> [TO DO]: Each line in the entries below that holds the string "login" is to be listed.

> [GIVEN ENTRIES]:
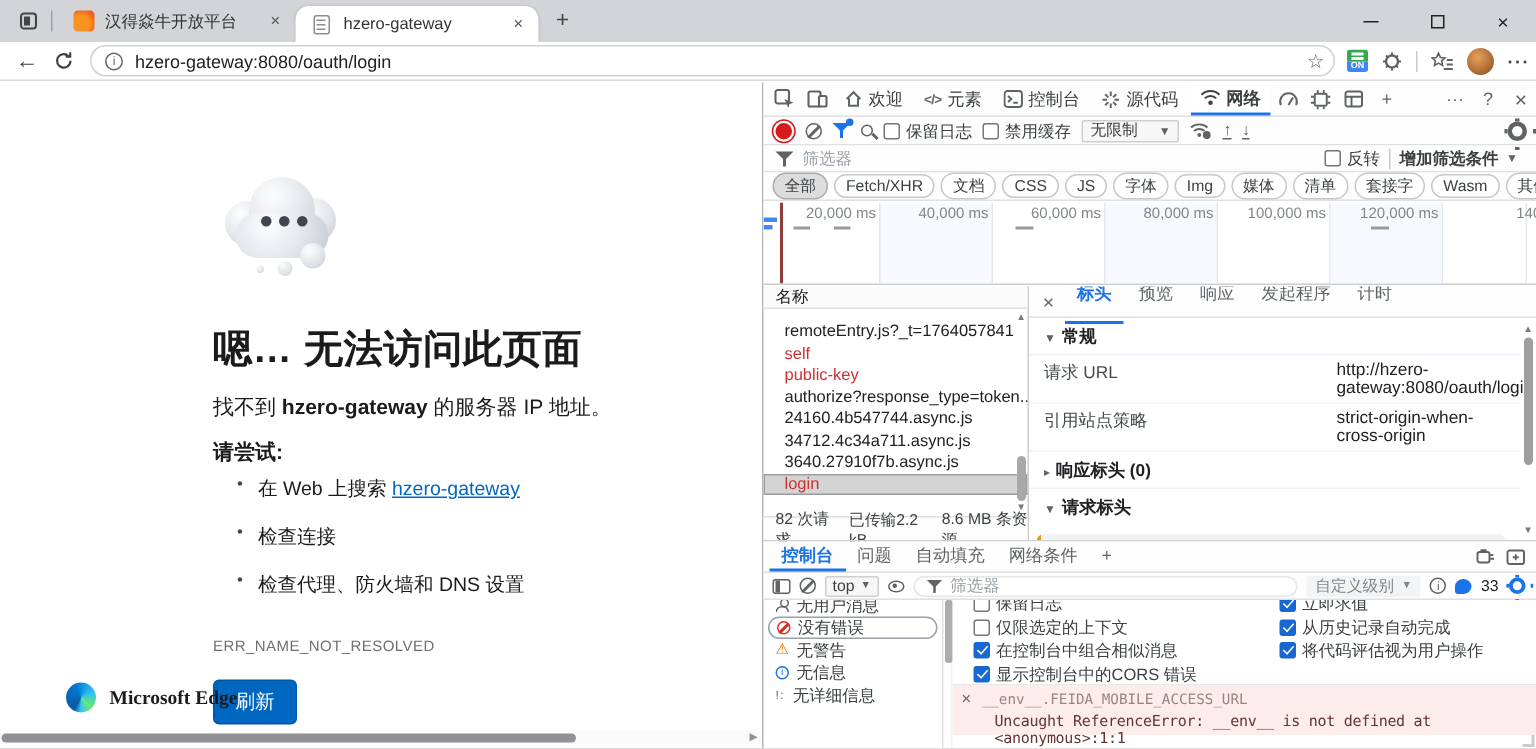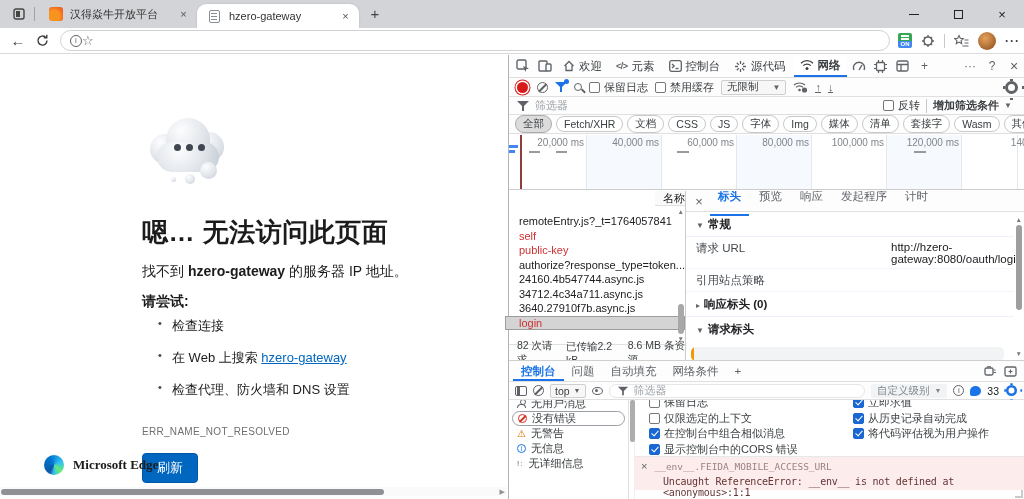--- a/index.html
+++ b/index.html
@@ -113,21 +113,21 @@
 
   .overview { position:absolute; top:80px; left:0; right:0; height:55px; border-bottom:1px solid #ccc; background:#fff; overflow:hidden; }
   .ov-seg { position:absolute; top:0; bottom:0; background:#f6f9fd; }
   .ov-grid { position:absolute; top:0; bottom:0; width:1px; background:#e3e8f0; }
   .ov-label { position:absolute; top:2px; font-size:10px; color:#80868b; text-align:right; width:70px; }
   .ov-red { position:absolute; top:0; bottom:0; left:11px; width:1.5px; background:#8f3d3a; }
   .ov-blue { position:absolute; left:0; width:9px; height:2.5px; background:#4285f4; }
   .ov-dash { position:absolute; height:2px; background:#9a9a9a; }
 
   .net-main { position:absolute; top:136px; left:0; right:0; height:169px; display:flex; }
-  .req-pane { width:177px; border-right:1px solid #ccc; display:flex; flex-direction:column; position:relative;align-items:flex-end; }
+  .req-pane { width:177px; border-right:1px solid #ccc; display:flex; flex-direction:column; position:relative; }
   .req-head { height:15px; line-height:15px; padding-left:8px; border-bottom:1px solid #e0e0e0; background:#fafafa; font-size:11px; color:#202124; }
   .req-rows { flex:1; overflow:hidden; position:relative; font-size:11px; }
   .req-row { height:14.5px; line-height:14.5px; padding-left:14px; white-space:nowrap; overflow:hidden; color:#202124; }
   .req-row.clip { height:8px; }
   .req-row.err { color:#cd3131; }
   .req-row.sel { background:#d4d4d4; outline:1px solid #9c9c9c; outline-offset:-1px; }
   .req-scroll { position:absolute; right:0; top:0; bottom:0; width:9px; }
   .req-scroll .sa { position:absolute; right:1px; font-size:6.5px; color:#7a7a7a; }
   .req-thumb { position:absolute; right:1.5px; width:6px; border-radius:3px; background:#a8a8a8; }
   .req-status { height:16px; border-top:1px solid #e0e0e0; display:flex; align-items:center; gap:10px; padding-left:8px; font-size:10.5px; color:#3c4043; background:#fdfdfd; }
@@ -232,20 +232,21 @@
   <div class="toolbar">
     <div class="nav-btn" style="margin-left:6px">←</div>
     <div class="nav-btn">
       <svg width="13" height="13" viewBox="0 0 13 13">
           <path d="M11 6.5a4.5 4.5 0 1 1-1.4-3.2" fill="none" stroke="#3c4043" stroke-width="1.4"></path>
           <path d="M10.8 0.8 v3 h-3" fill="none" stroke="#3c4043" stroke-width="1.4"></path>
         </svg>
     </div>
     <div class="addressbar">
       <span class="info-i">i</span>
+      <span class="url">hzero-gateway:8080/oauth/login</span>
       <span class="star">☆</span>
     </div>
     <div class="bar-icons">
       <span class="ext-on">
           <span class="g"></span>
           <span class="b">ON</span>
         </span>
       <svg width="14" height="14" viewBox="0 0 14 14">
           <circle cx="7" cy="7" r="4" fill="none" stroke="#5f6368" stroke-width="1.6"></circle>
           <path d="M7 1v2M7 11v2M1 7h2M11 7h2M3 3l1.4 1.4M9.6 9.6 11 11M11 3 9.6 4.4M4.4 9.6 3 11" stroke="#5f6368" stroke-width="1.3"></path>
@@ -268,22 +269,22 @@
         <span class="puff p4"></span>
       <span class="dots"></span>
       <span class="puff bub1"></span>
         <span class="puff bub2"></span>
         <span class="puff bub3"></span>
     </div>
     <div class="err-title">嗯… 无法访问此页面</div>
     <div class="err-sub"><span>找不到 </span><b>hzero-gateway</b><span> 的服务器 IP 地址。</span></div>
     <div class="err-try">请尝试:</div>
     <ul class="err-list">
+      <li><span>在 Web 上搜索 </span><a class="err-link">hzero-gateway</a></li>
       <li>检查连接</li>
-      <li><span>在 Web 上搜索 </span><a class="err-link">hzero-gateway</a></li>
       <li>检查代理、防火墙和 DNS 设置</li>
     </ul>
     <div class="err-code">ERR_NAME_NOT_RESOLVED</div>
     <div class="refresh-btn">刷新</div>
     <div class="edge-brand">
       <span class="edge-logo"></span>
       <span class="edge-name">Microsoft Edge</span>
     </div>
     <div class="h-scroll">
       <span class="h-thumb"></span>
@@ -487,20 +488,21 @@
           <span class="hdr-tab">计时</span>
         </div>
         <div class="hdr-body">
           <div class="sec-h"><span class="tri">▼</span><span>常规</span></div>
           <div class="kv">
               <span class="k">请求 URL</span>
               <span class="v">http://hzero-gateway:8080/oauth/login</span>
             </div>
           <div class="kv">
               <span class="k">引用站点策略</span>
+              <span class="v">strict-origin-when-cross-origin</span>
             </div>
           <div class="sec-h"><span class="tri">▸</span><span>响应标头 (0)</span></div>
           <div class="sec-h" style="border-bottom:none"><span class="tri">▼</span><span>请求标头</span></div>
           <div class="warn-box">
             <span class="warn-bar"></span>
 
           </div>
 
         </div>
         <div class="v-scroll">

> [RESPONSE TO THE EXERCISE]:
+      <span class="url">hzero-gateway:8080/oauth/login</span>
               <span class="v">http://hzero-gateway:8080/oauth/login</span>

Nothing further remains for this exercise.